With a density of SNPs so much higher than the expected density of recombinations in 53 generations, many of the imputed SNPs were highly or completely correlated, producing a large number of strongly associated but mostly confounded candidate variants. In order to prioritize individual SNPs or small SNP regions, we used multiple QTL (multilocus). This provided, for each SNP, a reliability score (RMIP) corresponding to the probability it would be selected for inclusion in a parsimonious model of joint action. An imputed SNP with a high RMIP represents an association that is robust and poorly explained by other SNPs or consistently more associated with MAT than its correlates. To identify general regions in which a SNP is often chosen but no one SNP stands out, we also report a region-based score (RMIP sliding window), which estimates for a given SNP location the number of SNPs that would be selected within 0.5Mb.

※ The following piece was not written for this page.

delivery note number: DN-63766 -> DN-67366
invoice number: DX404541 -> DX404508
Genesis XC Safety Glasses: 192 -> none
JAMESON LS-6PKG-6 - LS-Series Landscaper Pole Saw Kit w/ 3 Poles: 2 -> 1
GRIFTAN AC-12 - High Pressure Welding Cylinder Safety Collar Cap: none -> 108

Figure 3 (lower panel) shows the RMIPs for individual SNPs (black spikes) and the RMIP sliding window (gray line). The RMIP sliding window strongly implicates the subregion centered at 36Mb as containing a robust association (~1 inclusion in an average subsample). This subregion includes three SNPs (one in Mrrf; two nongenic) that are selected most often in the 30Mb region, supporting a hypothesis of close linkage with a causal variant independent of Hc. Of note, within this subregion is the gene Ptgs1 (encoding cyclooxygenase 1 Cox-1). K/BxN arthritis is dependent on Cox-1, as mice deficient in this protein are completely resistant (23). Although a SNP within Ptgs1 is not selected, the selected SNPs may be in LD with a variant in Ptgs1, which remains an attractive candidate for an additional genetic determinant in the Chr2 locus.

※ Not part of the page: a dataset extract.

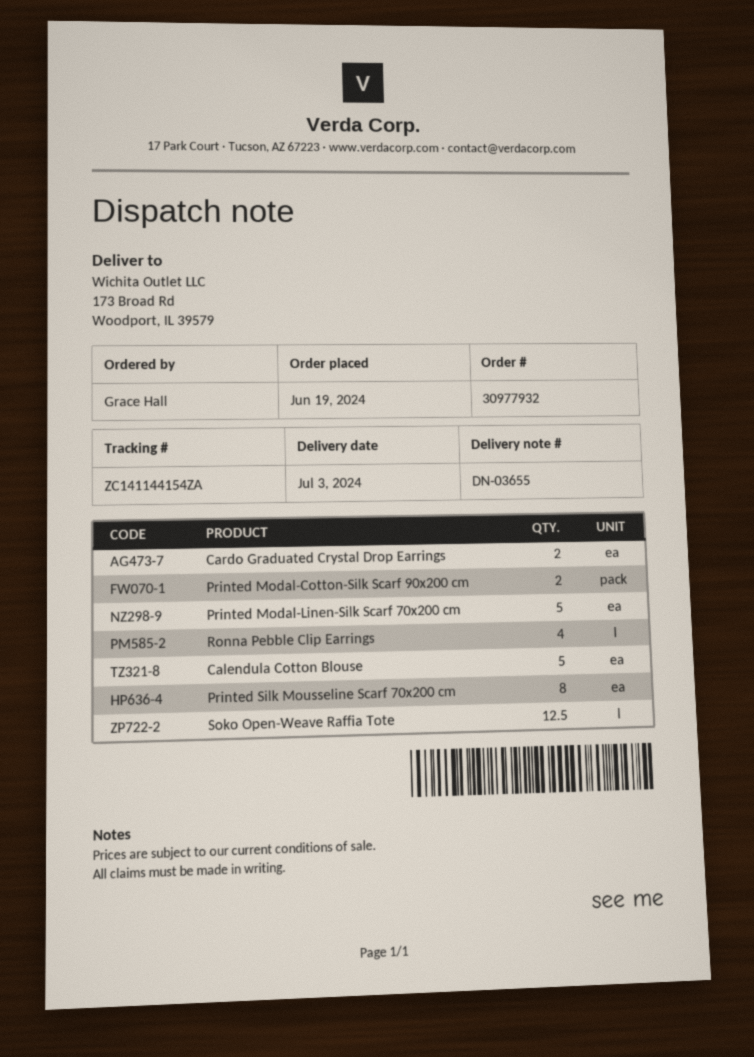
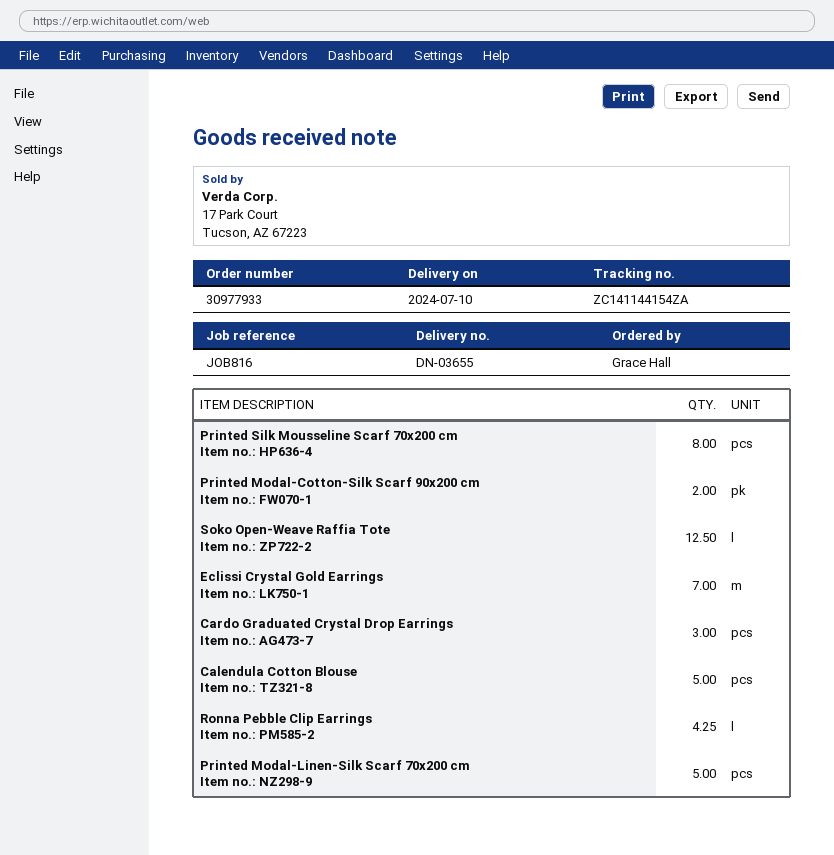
order number: 30977932 -> 30977933
delivery date: 2024-07-03 -> 2024-07-10
Cardo Graduated Crystal Drop Earrings: 2 -> 3
Ronna Pebble Clip Earrings: 4 -> 4.25
Eclissi Crystal Gold Earrings: none -> 7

The RMIP sliding window also highlights the subregion centered on 51.45Mb as being frequently included (0.571 inclusions on average), albeit with no single SNP distinguished by the RMIP due to high within-region correlation. This subregion, which is significantly associated with MAT in the unconditional single marker interval scans (Fig. 3 middle panel, lines), may represent a weak but independent association. It contains the protease inhibitor Tnfaip6 noted above. In contrast, the associations around 30Mb and 47Mb in the single marker interval scans are not well supported by the multilocus analysis, suggesting their association is readily explained by LD with other loci within the cohort’s family structure.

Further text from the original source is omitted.